When I first heard about Avatar, I can’t say I was too excited. The early posters and stills for the movie made it look cartoonish and lame. Plus, I’m not the type of person who buys into a lot of hype (Snakes on a Plane was the only exception). You’re telling me the guy who made Titanic invented his own cameras and spent nearly half a billion dollars on a movie? Big whoop. But, as the release date came closer and the reviews started to come in, the critics seemed to take very kindly to it. So I gave it a shot. And I’m glad I did.

“Avatar” follows Marine Jake Sully (Sam Worthington) to the distant planet Pandora where Earthlings are at odds with the native Na’vi people. There is a struggle between the scientists, lead by Dr. Grace Augustine (Sigourney Weaver) and the greedy corporation leader Parker Selfridge (Giovanni Ribisi). Selfridge is looking to make the Na’vi leave their home so he can gain access to the bounty of precious material on which they reside. Throw in the hot-head, old-school Colonel Miles Quaritch (Stephen Lang) and chaos ensues.

Technology has allowed for humans to go into a pod where they can control an avatar of themselves on Pandora. This is how Sully becomes completely immersed in the world of Pandora and meets Neytiri (Zoe Saldana). Sully then tries to become part of the Na’vi world, where he meets opposition from both the native people and Quaritch.

Anyone who tells you this movie isn’t visually stunning is flat-out lying. James Cameron’s new-fangled cameras delivered a world that moviegoers have never seen. A lot of movies that are shot in front of a green screen can look fake and far-fetched, but the effects in “Avatar” really immerse you into the world of Pandora. I can honestly say I never looked at any part of the movie as if it were CGI. It all looked real. Seeing this movie in IMAX 3D really brought out all the details that Cameron was trying to bring to life. The 3D wasn’t the cheesy 3D we’re used to either. Avatar didn’t have the audience grabbing at objects that were floating around the theater. The extra dimension just added a lot of depth to the movie.

Sam Worthington and Stephen Lang both deliver amazing performances.

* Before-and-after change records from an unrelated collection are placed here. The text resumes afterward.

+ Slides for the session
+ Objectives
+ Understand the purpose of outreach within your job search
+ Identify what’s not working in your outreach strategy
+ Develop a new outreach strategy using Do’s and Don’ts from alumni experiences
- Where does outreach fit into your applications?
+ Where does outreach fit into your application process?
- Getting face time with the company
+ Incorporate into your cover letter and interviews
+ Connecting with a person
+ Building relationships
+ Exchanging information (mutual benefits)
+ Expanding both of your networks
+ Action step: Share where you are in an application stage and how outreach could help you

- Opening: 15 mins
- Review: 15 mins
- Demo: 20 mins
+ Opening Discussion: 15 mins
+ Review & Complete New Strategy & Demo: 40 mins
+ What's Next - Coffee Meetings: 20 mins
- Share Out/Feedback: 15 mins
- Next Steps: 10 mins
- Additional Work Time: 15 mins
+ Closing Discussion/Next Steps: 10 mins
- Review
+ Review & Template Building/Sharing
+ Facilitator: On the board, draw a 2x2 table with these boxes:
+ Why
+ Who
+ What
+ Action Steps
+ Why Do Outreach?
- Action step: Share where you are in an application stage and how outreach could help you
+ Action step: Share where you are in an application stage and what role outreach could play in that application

Despite Worthington’s Aussie accent coming out occasionally, he did a great job of creating a rugged character that becomes more personable as the movie goes on. And Lang was the perfect guy to hate.

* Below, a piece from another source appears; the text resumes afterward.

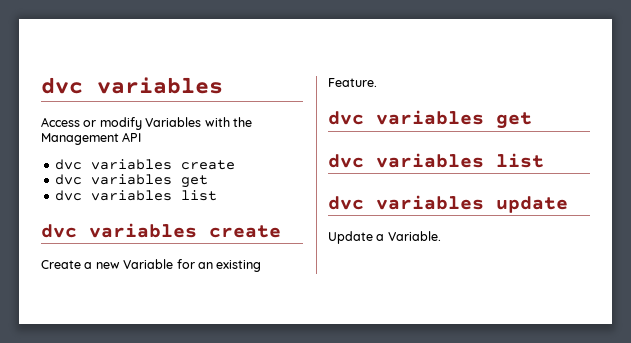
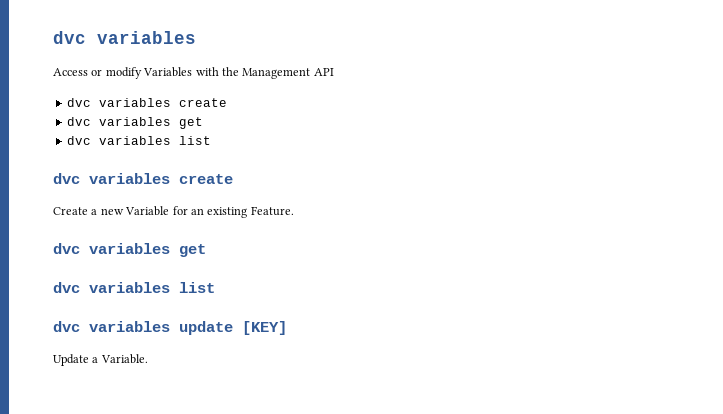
- dvc variables update
+ dvc variables update [KEY]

But Avatar was not without it’s flaws. Sigourney Weaver’s portrayal of the lead scientist is distractingly bad in the beginning of the movie. Either I got used to it as the movie went on, or she actually got better. It’s hard to tell. I also had a hard time getting used to Joel Moore playing a serious scientist. It was tough to shake his character J.P. from Grandma’s Boy. I was waiting for him to say “adios, turd nuggets” in a robot voice as he closed his pod to control his avatar. But the bad acting cake goes to Michelle Rodriguez for her portrayal of a helicopter pilot. She delivers one-liner after one-liner and tons of awkward dialogue.

I can’t say the plot was spectacularly original either. With glaringly obvious anti-war and environmental overtones, Cameron didn’t do too much to surprise the audience. While the story was good and very entertaining, it seemed like it had been done before. I’m sure most of you have seen this by now. I’ll let you draw your own conclusions.

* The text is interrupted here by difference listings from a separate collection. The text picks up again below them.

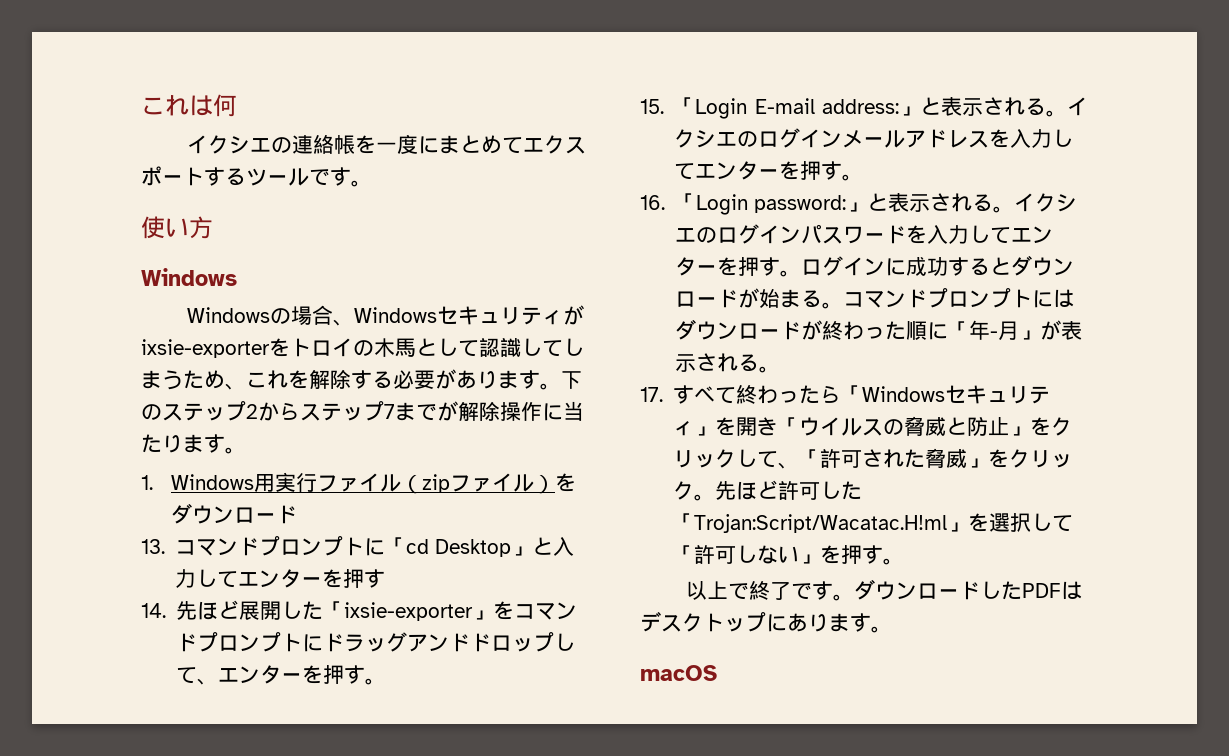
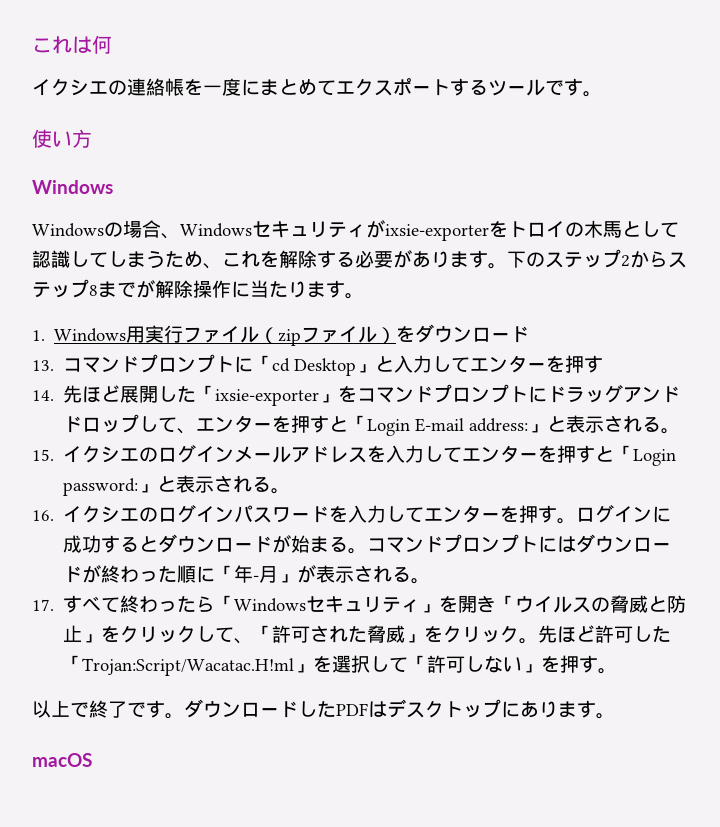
- 下のステップ2からステップ7までが解除操作に当たります。
+ 下のステップ2からステップ8までが解除操作に当たります。
- 14.先ほど展開した「ixsie-exporter」をコマンドプロンプトにドラッグアンドドロップして、エンターを押す。
- 15.「Login E-mail address:」と表示される。イクシエのログインメールアドレスを入力してエンターを押す。
- 16.「Login password:」と表示される。イクシエのログインパスワードを入力してエンターを押す。
+ 14.先ほど展開した「ixsie-exporter」をコマンドプロンプトにドラッグアンドドロップして、エンターを押すと「Login E-mail address:」と表示される。
+ 15.イクシエのログインメールアドレスを入力してエンターを押すと「Login password:」と表示される。
+ 16.イクシエのログインパスワードを入力してエンターを押す。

In my eyes, the score to Avatar was a bit too over the top and at times distracting. The action sequences in the movie were exciting enough. We don’t need the “DUN DUN DUN!”

Despite it’s problems, the movie was a great theater experience. I would recommend seeing it in IMAX 3D if you can. Make sure to buy your tickets in advance, because the IMAX shows are still selling out over a month after the movie’s initial release. I don’t see this movie translating to DVD, so seeing it in the theaters would be your best bet. On the small screen, this will be just a slightly above-average action movie.

Is Avatar a good movie? Yes. Is it groundbreaking? Yes. Should it have won best drama at the Golden Globes? Definitely not.

Go see it while you still can. I’m sure it will be in theaters for a long time seeing how much money it is still bringing in. James Cameron obviously needs the money…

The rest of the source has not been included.